Algebraic Data Types - Intro for java devs

What’s the problem?

If you’ve ever worked on a java project that involved a database, odds are you used an ORM like Hibernate or JPA. Despite the promise that these systems solve the impedance mismatch problem between the two-dimensional structure of database tables to the richer object graphs of a domain model, it’s likely your mapped domain objects pretty closely mirror the structure of the database.

A hidden consequence typical of designs like this is that the structure of the database leaks back into the structure of the domain, influencing the design of your entire application. The entities probably map to a table on a field by field basis. We usually end up with one or more java object graphs that are nothing more than fancy structs for holding data in what has come to be known as an anemic domain. As I will outline here, this is a primary source of bugs in our applications.

Entities often have various states specific to your business problem that are modeled using enums or boolean flags. Here is where our first issue arises. It is common that an entity in a particular state is often accompanied by various other fields of data specific to that state. An entity may go through a series of states as it moves through a workflow, with each state contributing its own particular set of data. Although a class may eventually have all its fields populated, many class fields may be null until various class states come into play. Other fields may never be populated if a class goes through a workflow that involves branching logic. This aspect of how we model our domains is one of the single largest sources of bugs in our applications. How?

Our applications tend to bundle business logic into stateless service classes. This service layer is where the business logic of our application resides. Entities passed as arguments to service methods must be checked to ensure they are in a state applicable to the method. That is, our service methods tend to have various checks to enforce the invariants of our domain. Is an entity even in a valid state for a given method? It is incumbent on the developer to check. What do we do with fields if they are null? As java engineers, dealing with nulls is always part of the mental process when writing code. And even so, don’t we still too frequently fall prey to the NullPointerException?

It is incredibly easy to forget to check business invariants. In complex domains, the engineer may not even be aware of invariants that must be enforced. Requirements change over time. As new states and fields are added to an entity, the methods that act on that entity may require updating. The invariants have changed. Again, it is incumbent on the engineer to find and address these issues using the search tools provided by their IDE and reading the code at each point to see if new business rules apply. If they are lucky, there may be a unit test which surfaces an issue arising from the above. In my experience nearly all bugs in a java application are a direct result of these issues. They are usually discovered at runtime, hopefully before they roll to production.

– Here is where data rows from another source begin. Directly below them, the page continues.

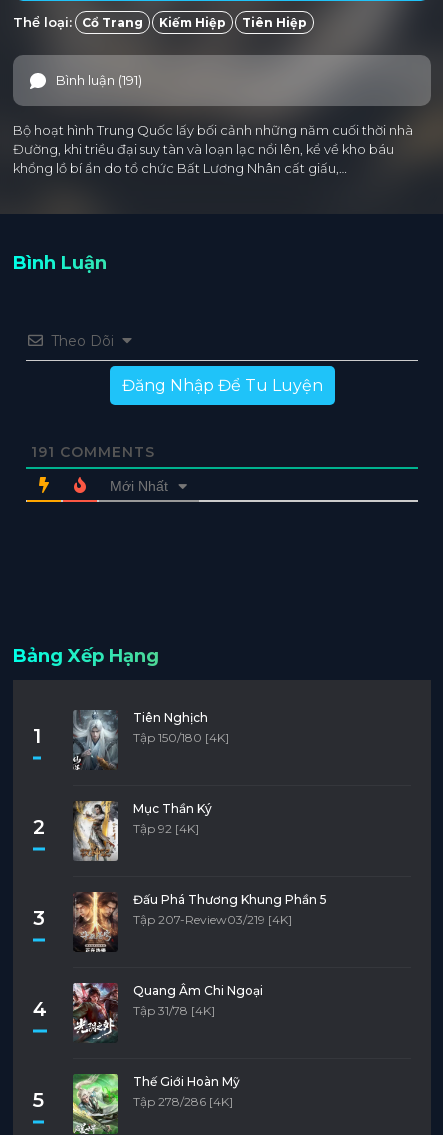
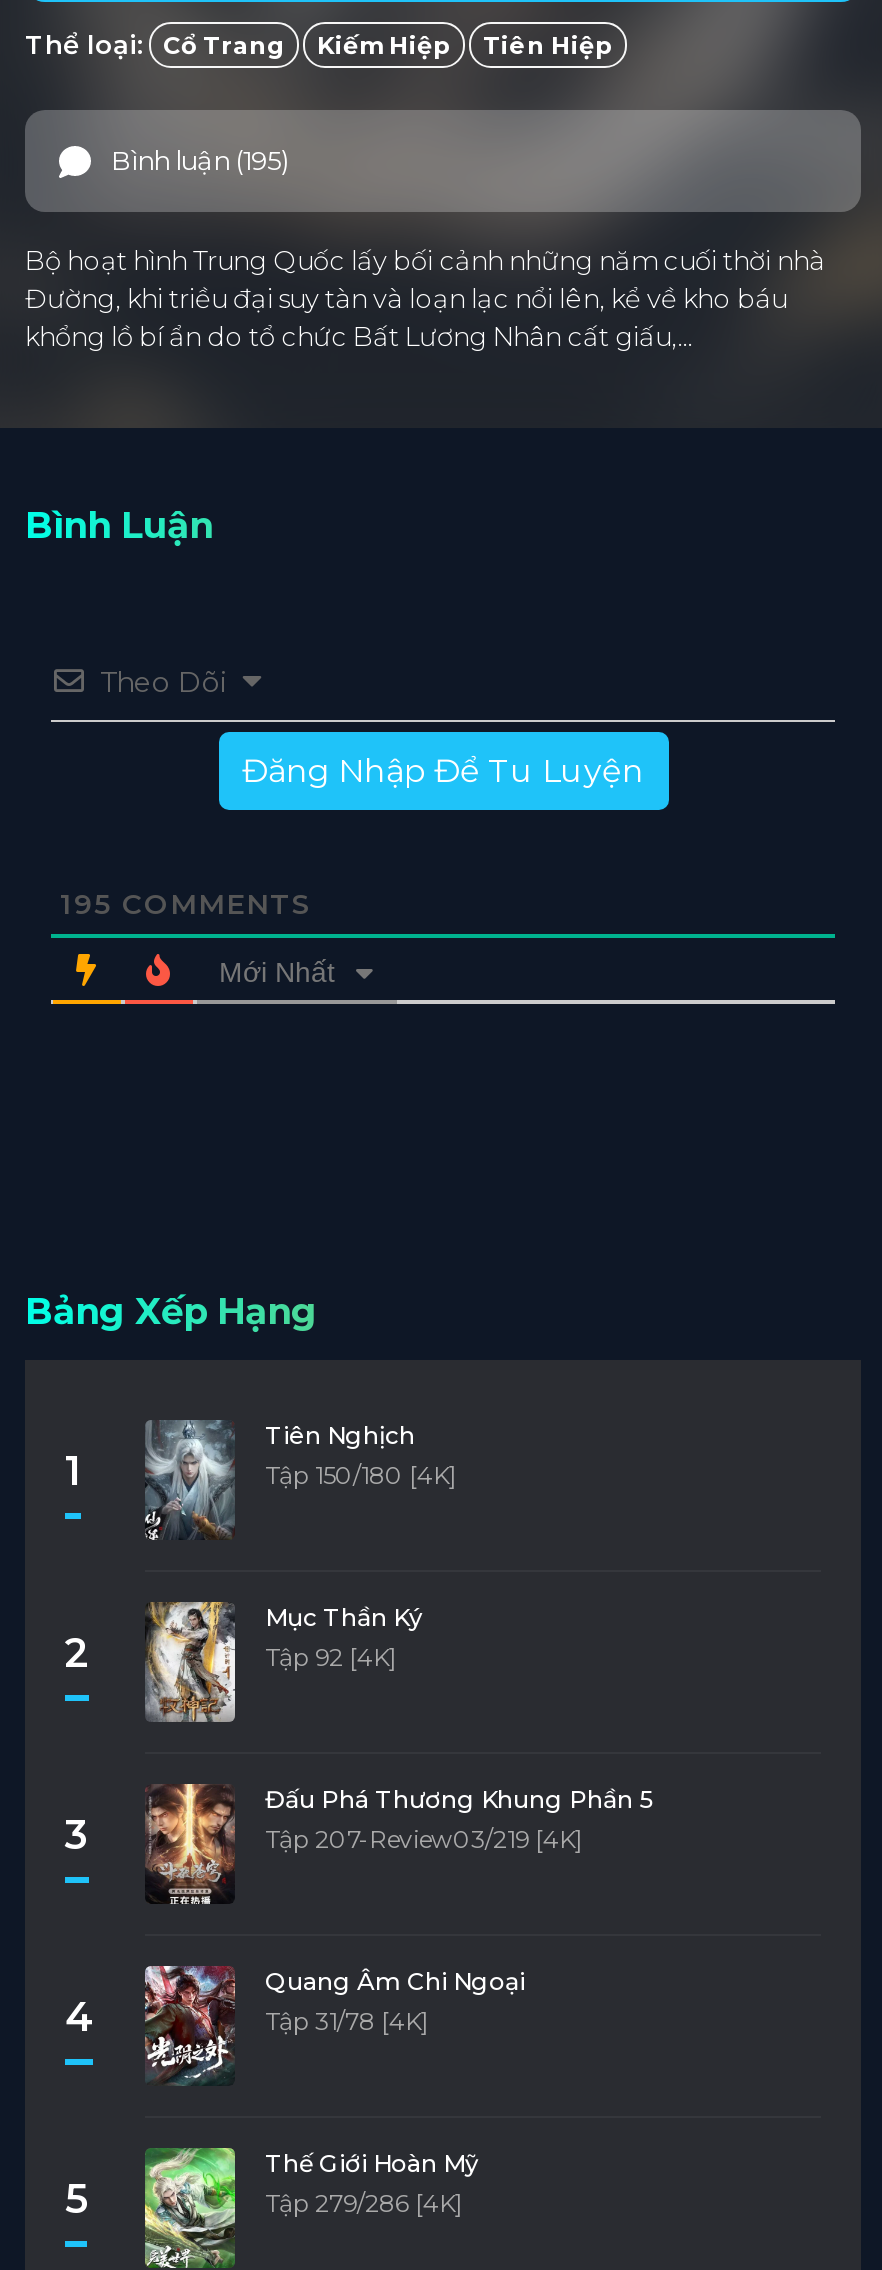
- Bình luận (191)
+ Bình luận (195)

- 191 COMMENTS
+ 195 COMMENTS

- Tập 278/286 [4K]
+ Tập 279/286 [4K]
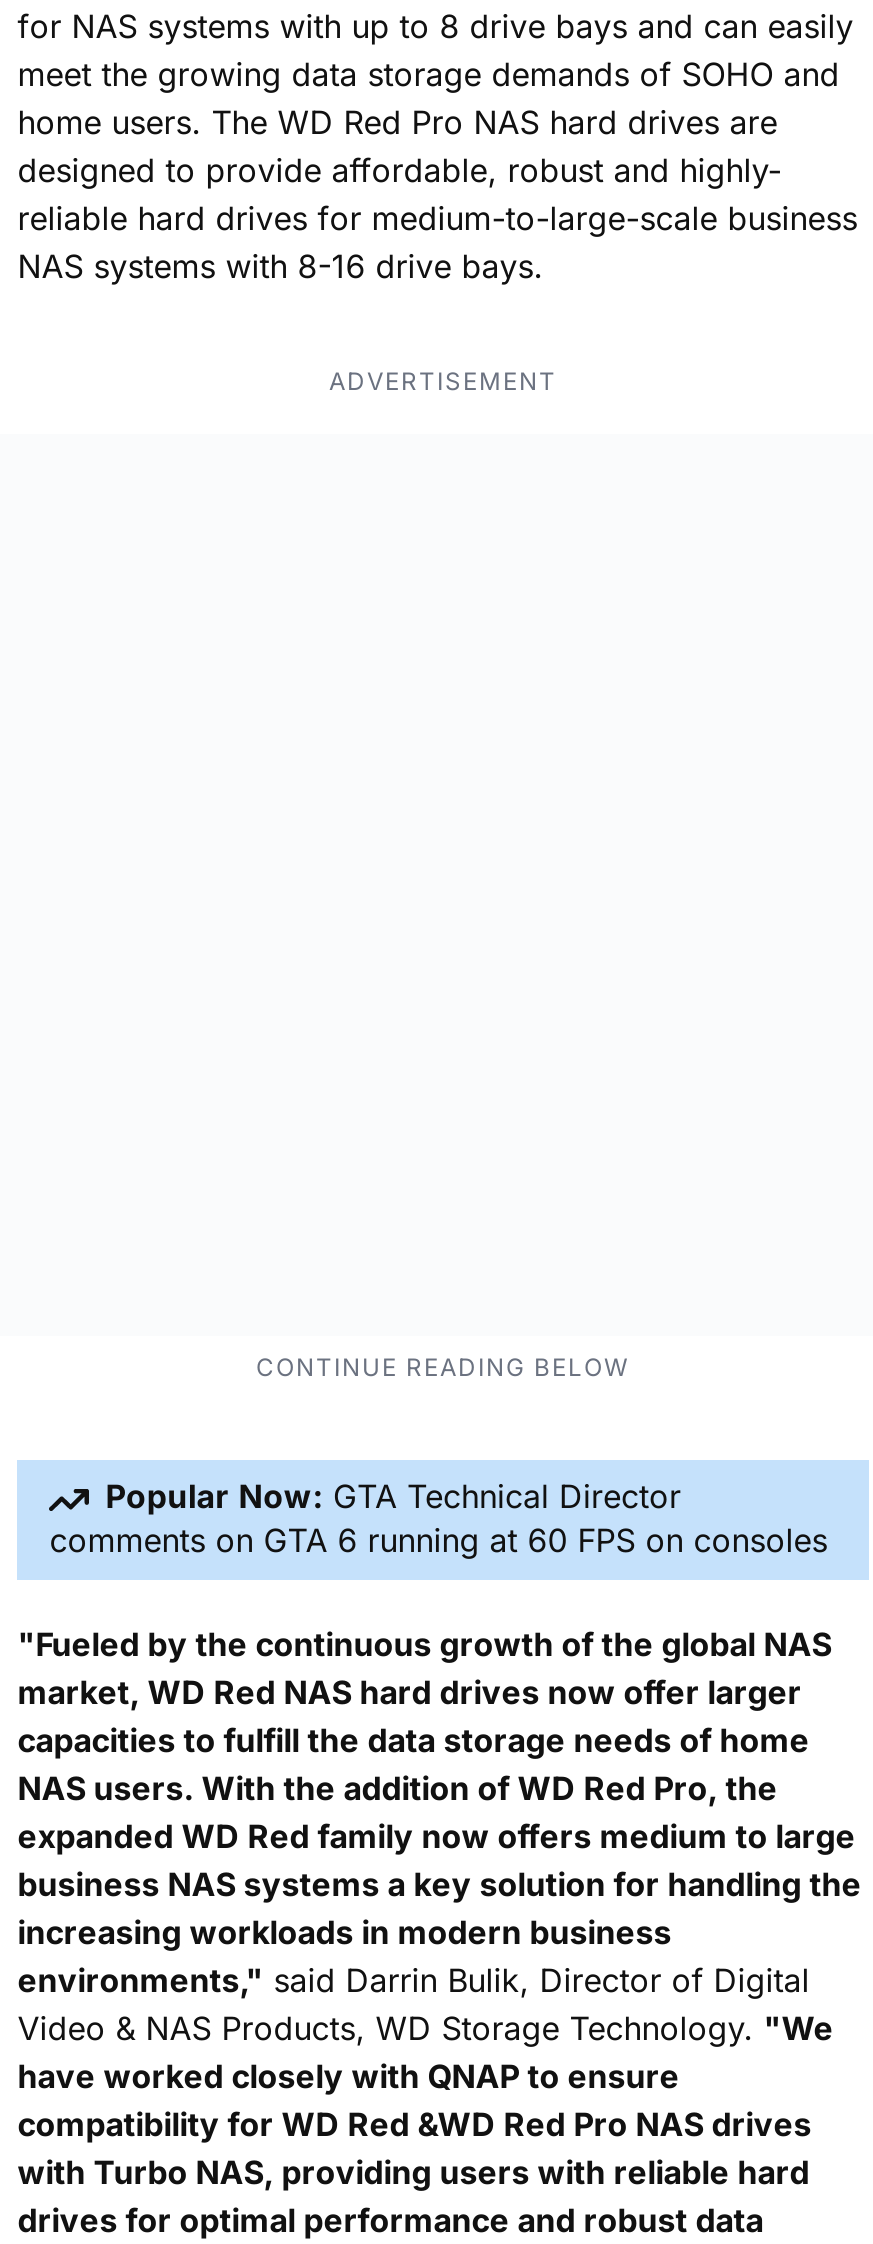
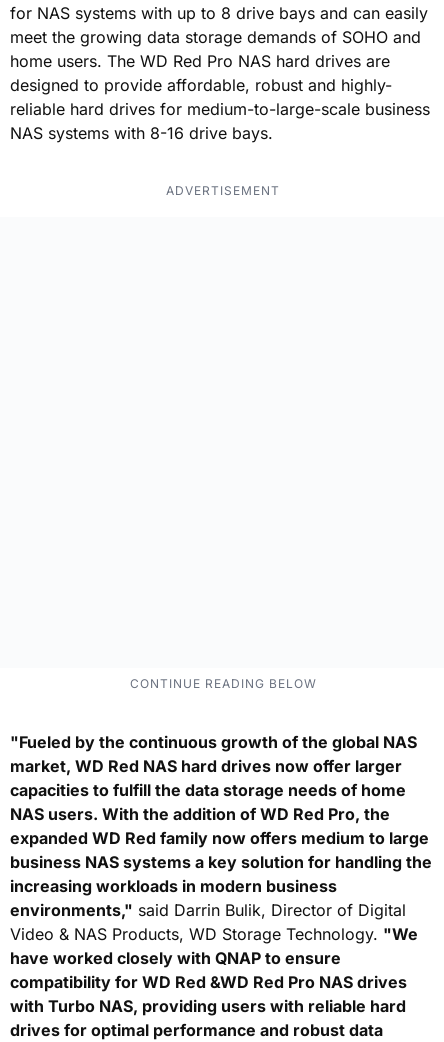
- Popular Now: GTA Technical Director
- comments on GTA 6 running at 60 FPS on consoles
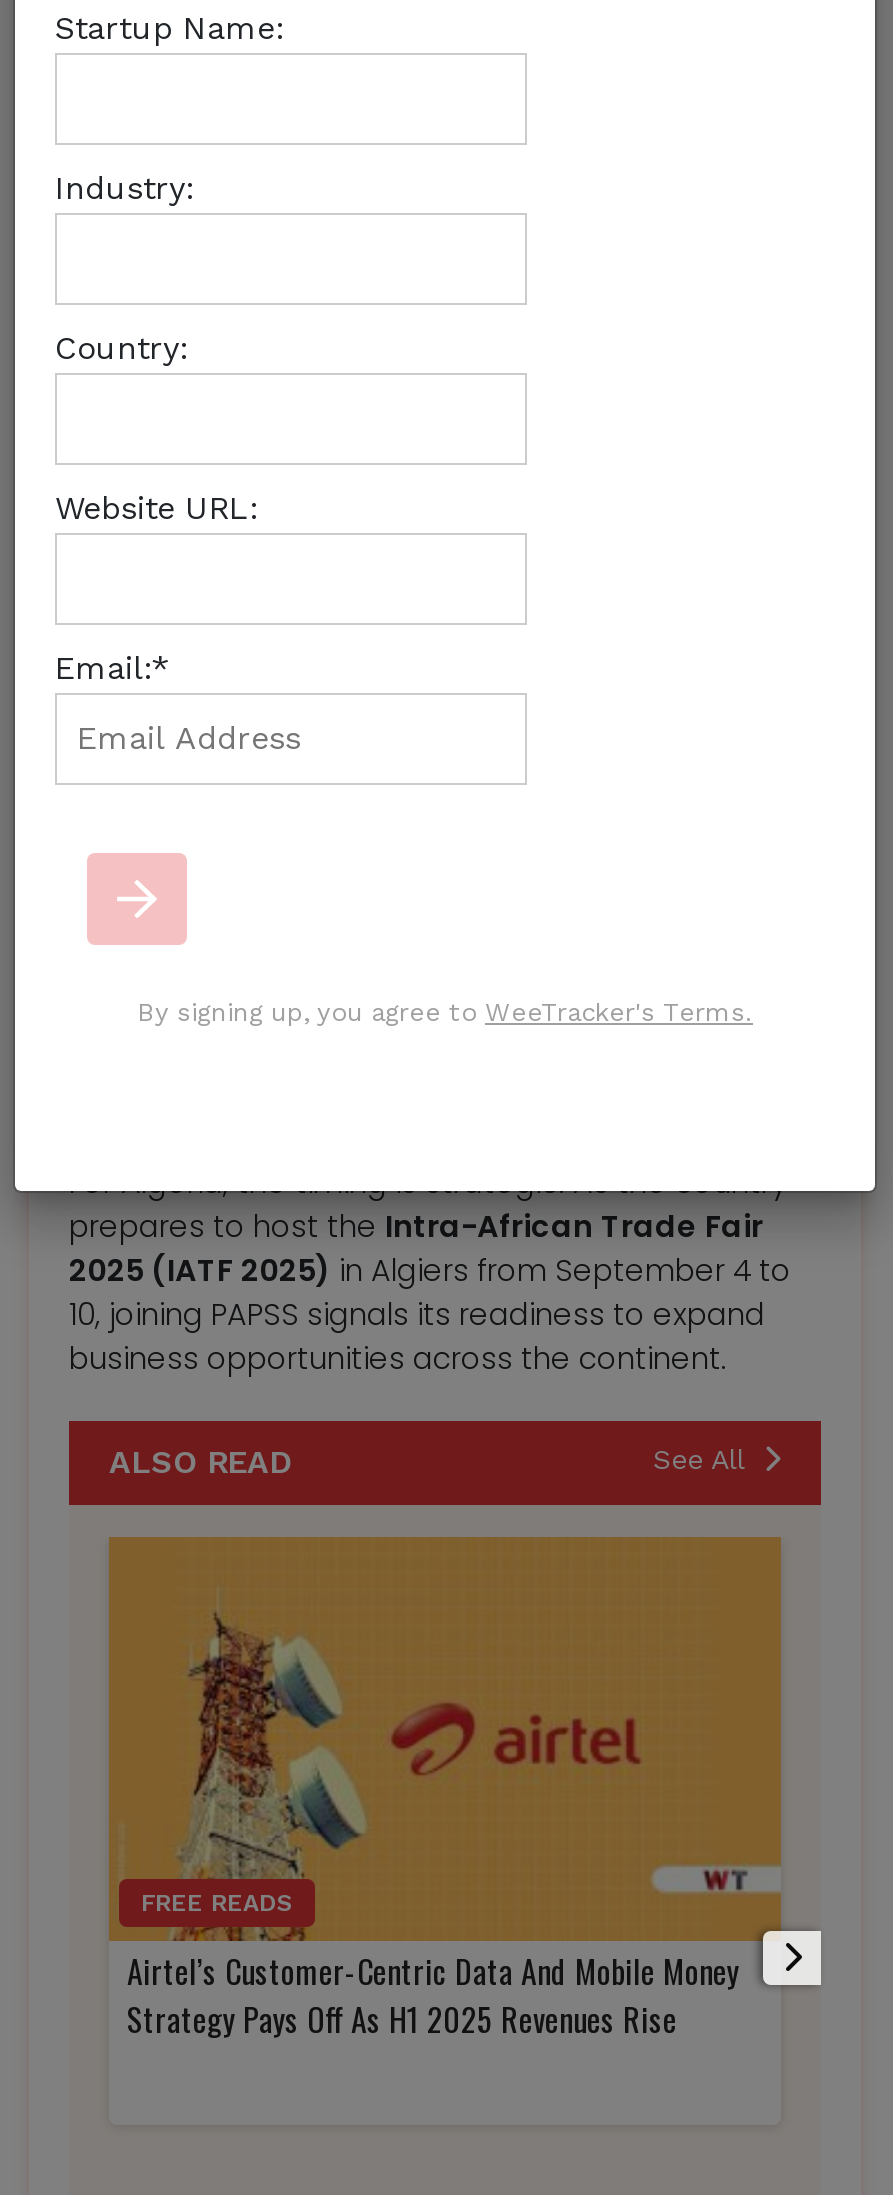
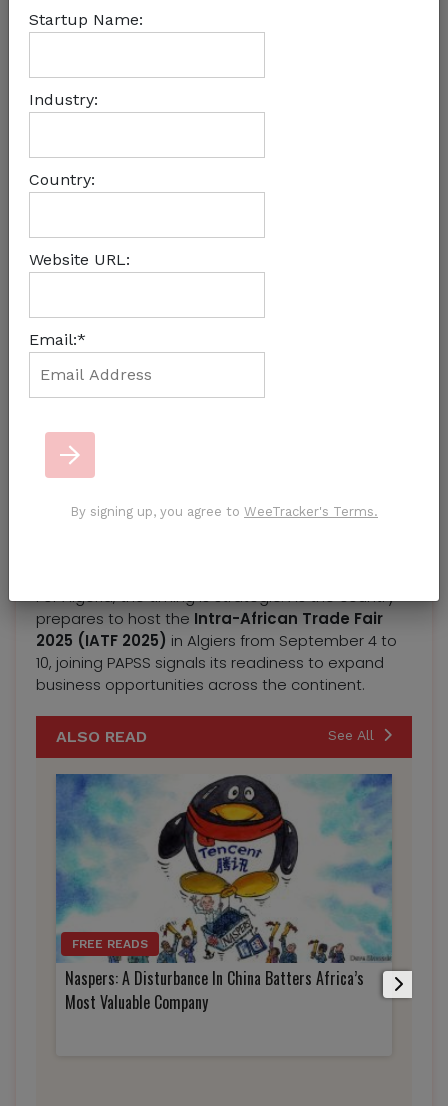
- [image]
- Airtel’s Customer-Centric Data And Mobile Money
- Strategy Pays Off As H1 2025 Revenues Rise
+ [image]
+ Naspers: A Disturbance In China Batters Africa’s
+ Most Valuable Company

Algebraic Data Types are an effective solution to these issues.

Algebraic what?

Algebraic Data Types (or ADTs) are an alternative to traditional OOP methods for defining and encoding a domain. In contrast to OOP, which traditionally values inheritance and encapsulation as core tenets, ADTs explicitly expose the structure of the domain objects.

Sidebar: In practice, we don’t really practice encapsulation with our anemic domain entities anyway, do we? It’s standard procedure to litter our service methods with constructs such as entity.getFoo().getBar().getBaz(). There’s no business logic to encapsulate, and we readily expose the inner structure.

As stated, when it comes to designing your domain model, we tend to follow an OOP approach, usually influenced by the structure of our database. ML based languages like OCaml and Haskell use a different approach. The default mechanism for those languages is to describe a domain by composing complex structures from simpler ones.

This is done via the use of ADTs. ADTs come in two flavors, Product and Sum types. The term “algebraic” comes from the fact that types are created by taking the “product” or “sum” of other existing types. This being a practical guide, we will steer clear of the theory and focus on the practical benefit. ADTs are typically, and should be, immutable. They contain methods that operate on their internal data. Ideally, you’ll create ADT factory methods that prevent instantiation unless the invariants of that ADT are satisfied.

Product Types

You are already familiar with Product types. They are just immutable POJOS. You can think of a product type as an AND type. A Person class has a firstName AND a lastName. Product types are composed of basic types (String, Integer, List) and other Product and Sum types.

In Java 14, the product type has been incorporated into the language as a new “kind” of class called a record. Oracle has a nice intro to records on their blog. If you’re stuck on Java 11, or even Java 8, don’t worry we’ve got you covered. More on this below.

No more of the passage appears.